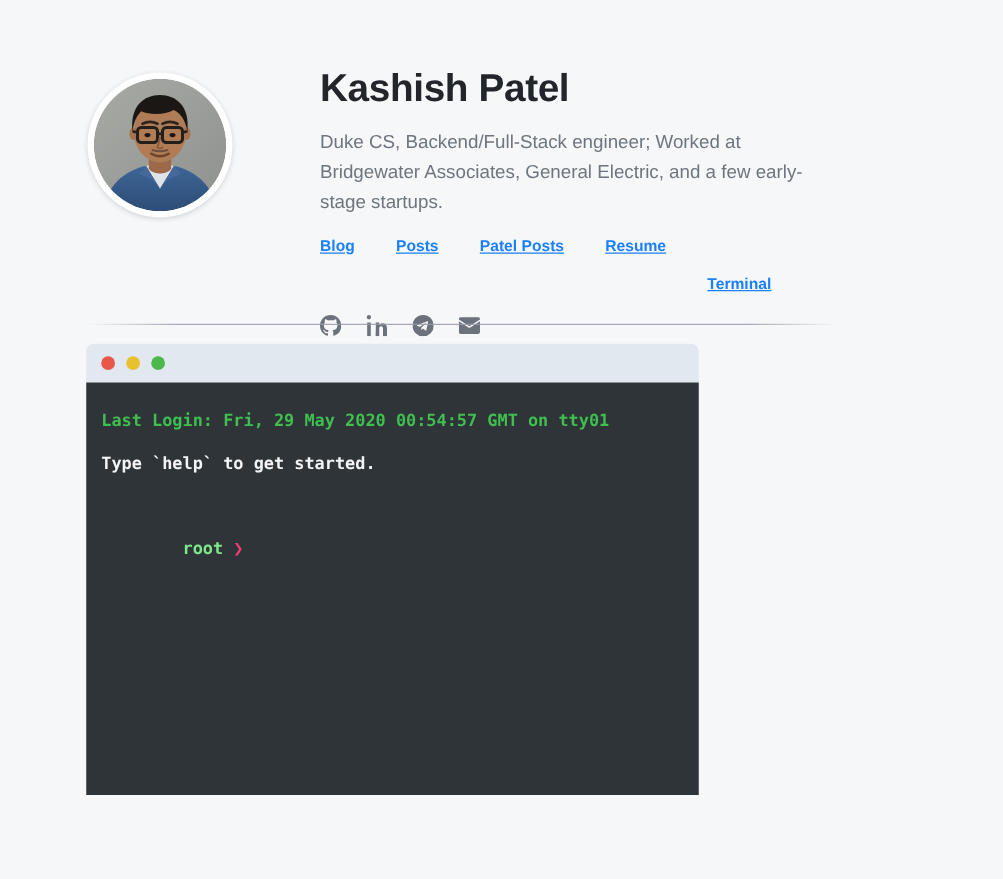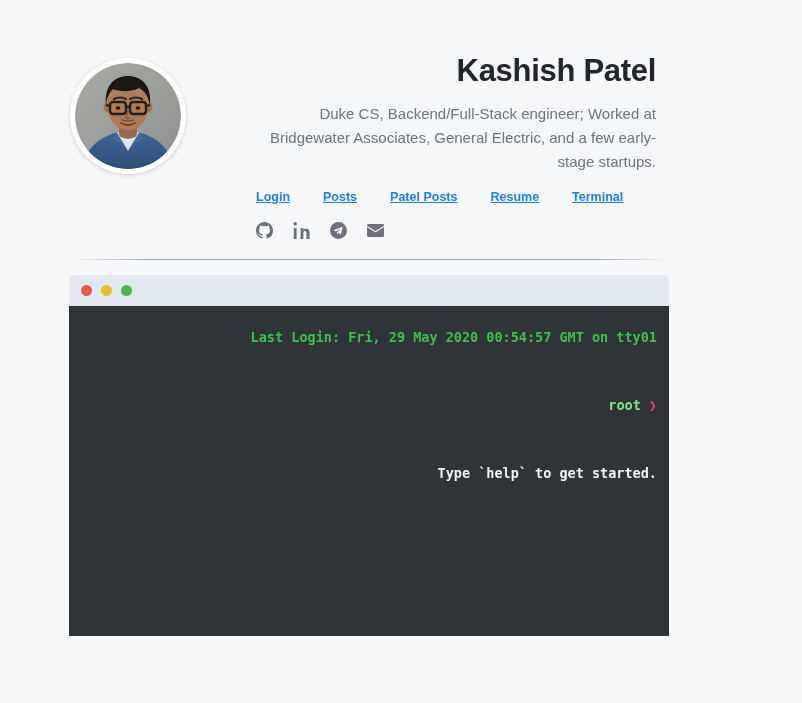"Kashish Patel" .page { text-align: right -> none }
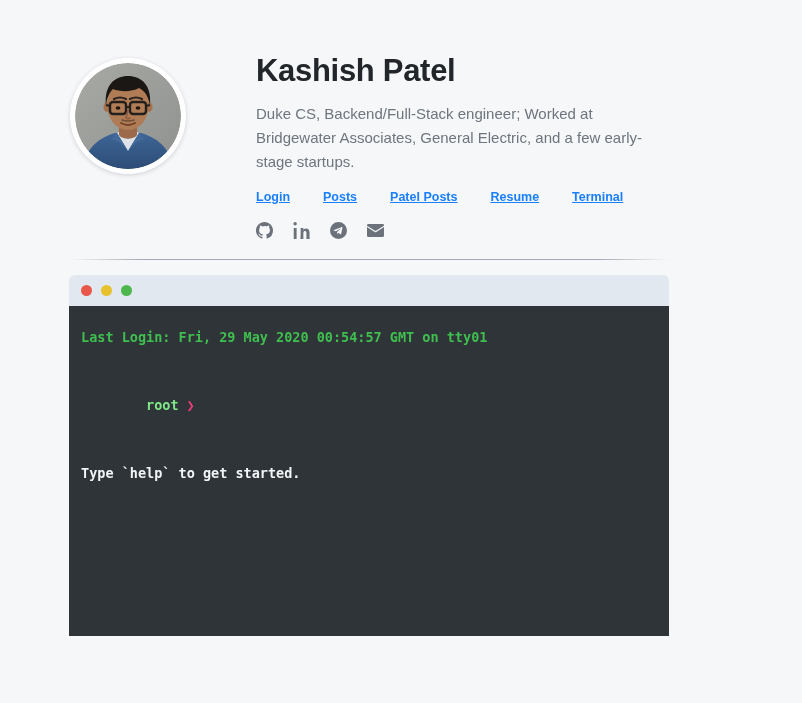"Login" a.navlink { text: Login -> Blog }
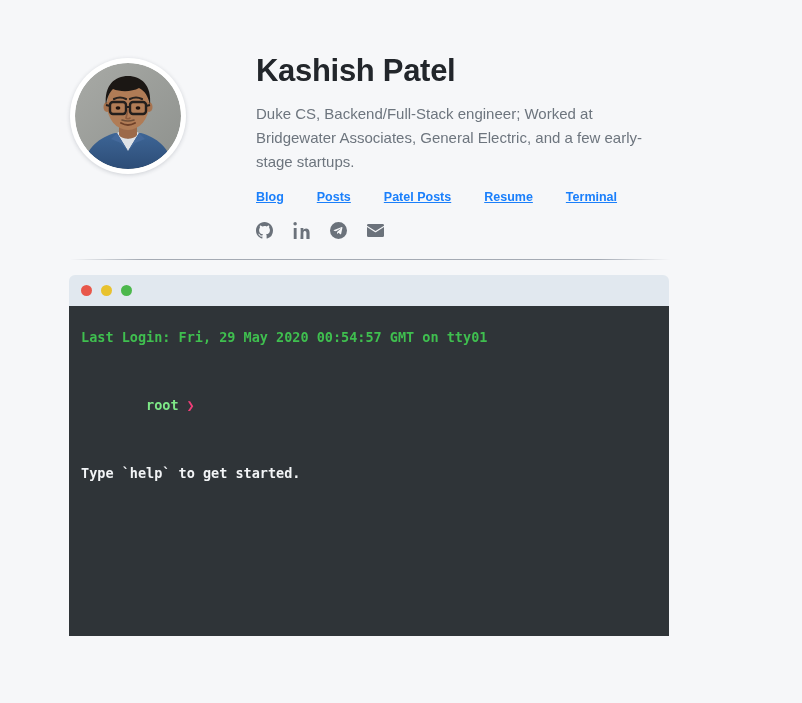"Terminal" .navlink:last-child { margin-top: none -> 30px }
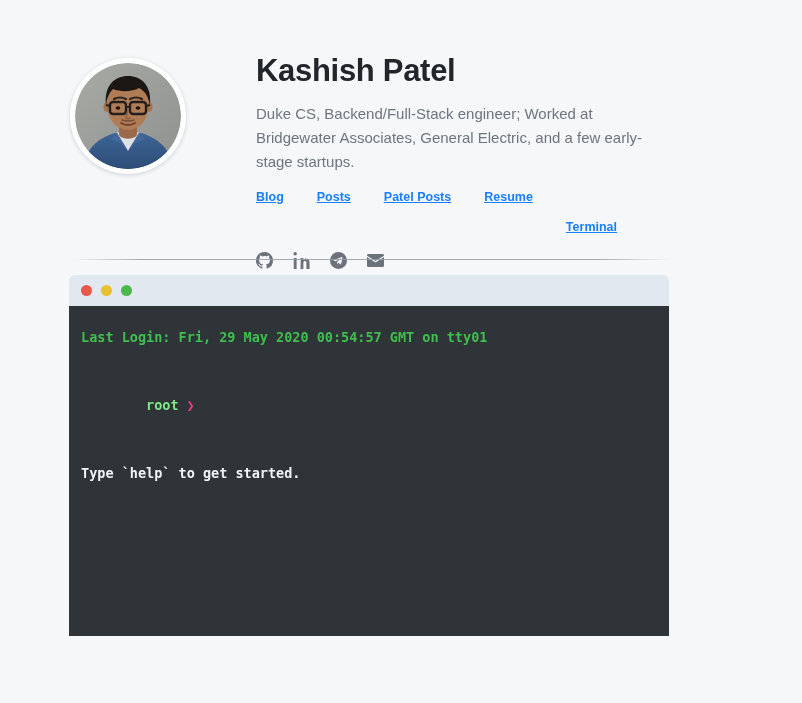"Last Login: Fri, 29 May" .terminal { width: 600px -> 490px }
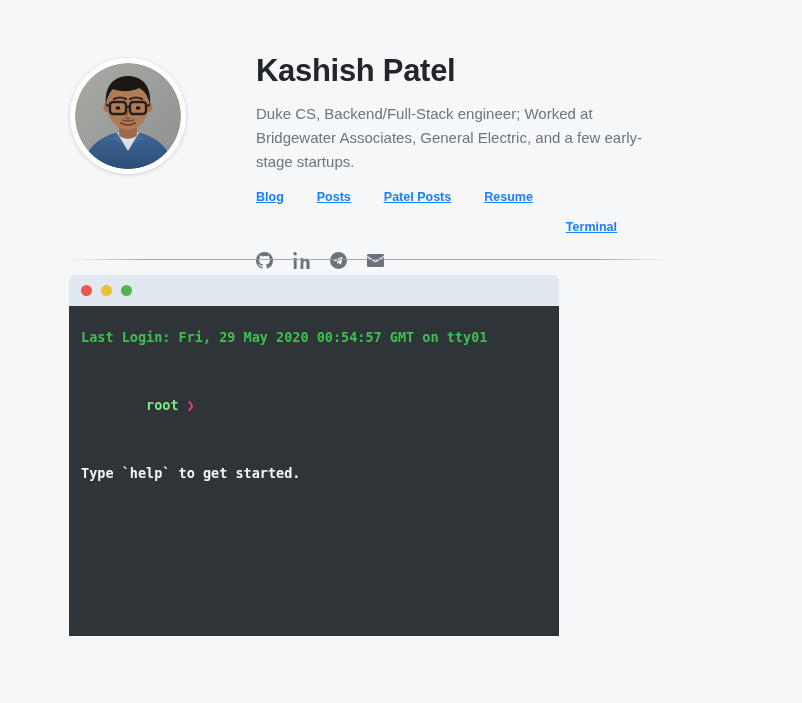"root ❯" div.term-line { order: before "Type `help` to get started." -> after "Type `help` to get started." }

=== Exercise description ===
Output the records above in their entirety and exactly, leaving out all images.

=== Answer for the task ===
"Kashish Patel" .page { text-align: right -> none }
"Login" a.navlink { text: Login -> Blog }
"Terminal" .navlink:last-child { margin-top: none -> 30px }
"Last Login: Fri, 29 May" .terminal { width: 600px -> 490px }
"root ❯" div.term-line { order: before "Type `help` to get started." -> after "Type `help` to get started." }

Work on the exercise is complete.